__Task objective__. Only the lines holding the word "html" are wanted; copy each of them from the listing.
━━━━━ Available data
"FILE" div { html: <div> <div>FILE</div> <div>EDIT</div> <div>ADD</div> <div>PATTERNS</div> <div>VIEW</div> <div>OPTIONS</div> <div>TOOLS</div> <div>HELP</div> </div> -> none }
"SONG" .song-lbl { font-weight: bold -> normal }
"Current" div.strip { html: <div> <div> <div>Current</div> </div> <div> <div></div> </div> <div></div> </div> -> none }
━━━━━━━━━━
━━━━━ Available data
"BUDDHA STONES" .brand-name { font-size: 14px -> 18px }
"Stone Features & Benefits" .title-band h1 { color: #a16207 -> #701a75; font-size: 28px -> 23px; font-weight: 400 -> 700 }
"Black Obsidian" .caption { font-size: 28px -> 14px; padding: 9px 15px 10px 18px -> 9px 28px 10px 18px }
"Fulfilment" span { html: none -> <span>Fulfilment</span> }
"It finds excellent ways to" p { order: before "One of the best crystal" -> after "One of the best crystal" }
━━━━━━━━━━
__Solution for this exercise__.
"FILE" div { html: <div> <div>FILE</div> <div>EDIT</div> <div>ADD</div> <div>PATTERNS</div> <div>VIEW</div> <div>OPTIONS</div> <div>TOOLS</div> <div>HELP</div> </div> -> none }
"Current" div.strip { html: <div> <div> <div>Current</div> </div> <div> <div></div> </div> <div></div> </div> -> none }
"Fulfilment" span { html: none -> <span>Fulfilment</span> }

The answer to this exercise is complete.